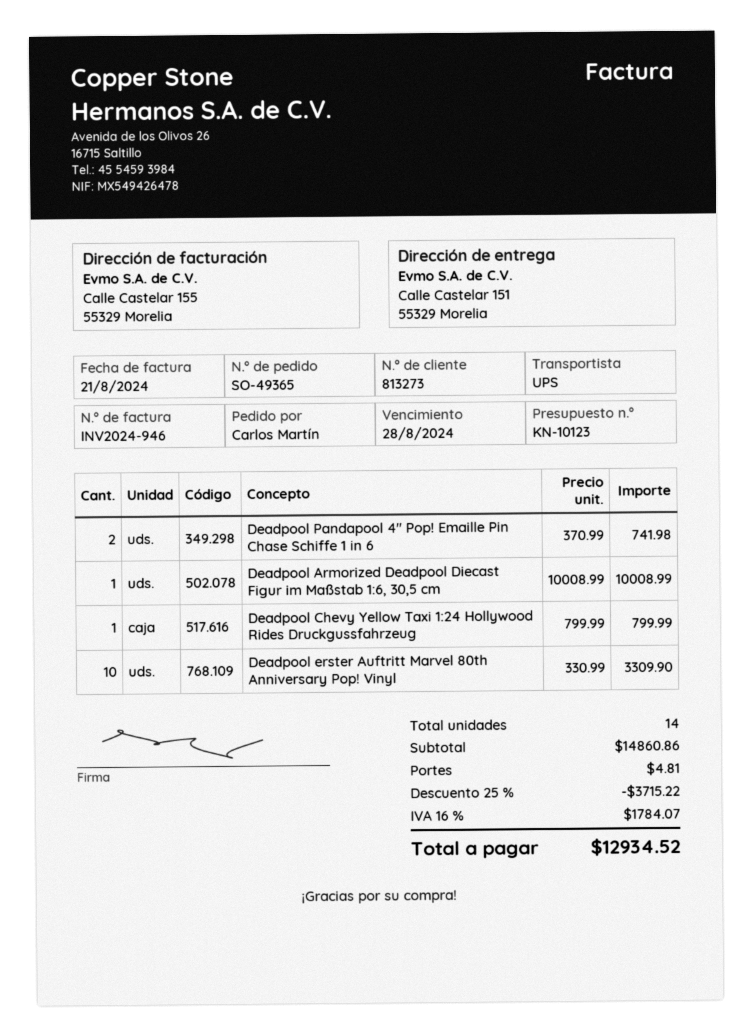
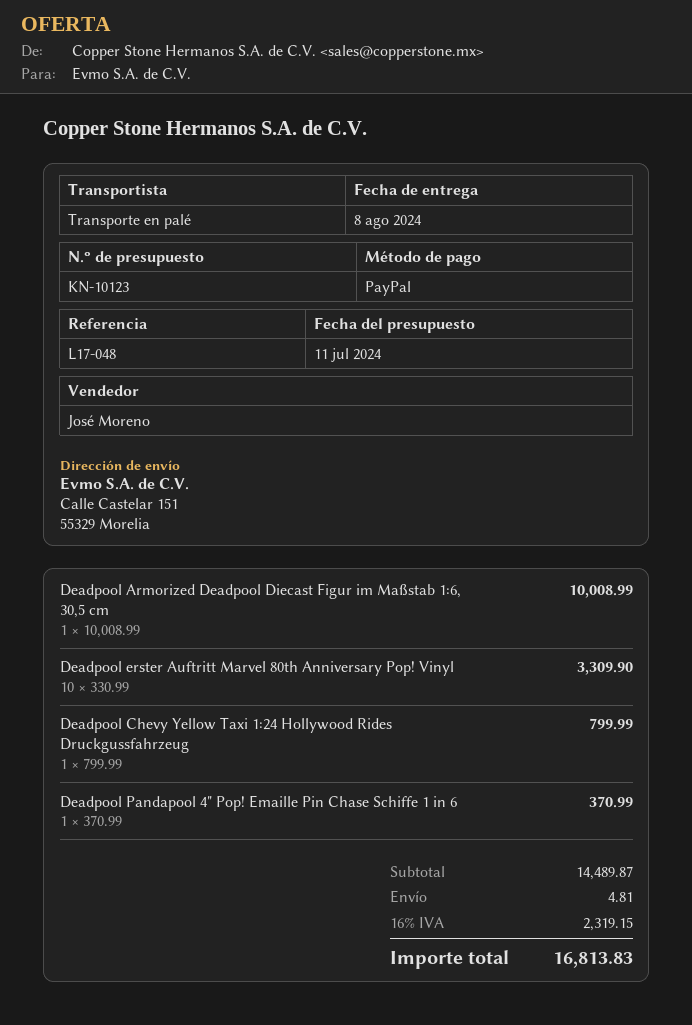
shipping method: UPS -> pallet freight
Deadpool Pandapool 4" Pop! Emaille Pin Chase Schiffe 1 in 6: 2 x 370.99 = 741.98 -> 1 x 370.99 = 370.99
subtotal: 14860.86 -> 14489.87
discount: 25% = 3715.22 -> none
tax: 16% = 1784.07 -> 16% = 2319.15
total: 12934.52 -> 16813.83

# [YOUR OBJECTIVE]
Return the whole listing word for word, minus its pictures.

# [TASK RESULT]
shipping method: UPS -> pallet freight
Deadpool Pandapool 4" Pop! Emaille Pin Chase Schiffe 1 in 6: 2 x 370.99 = 741.98 -> 1 x 370.99 = 370.99
subtotal: 14860.86 -> 14489.87
discount: 25% = 3715.22 -> none
tax: 16% = 1784.07 -> 16% = 2319.15
total: 12934.52 -> 16813.83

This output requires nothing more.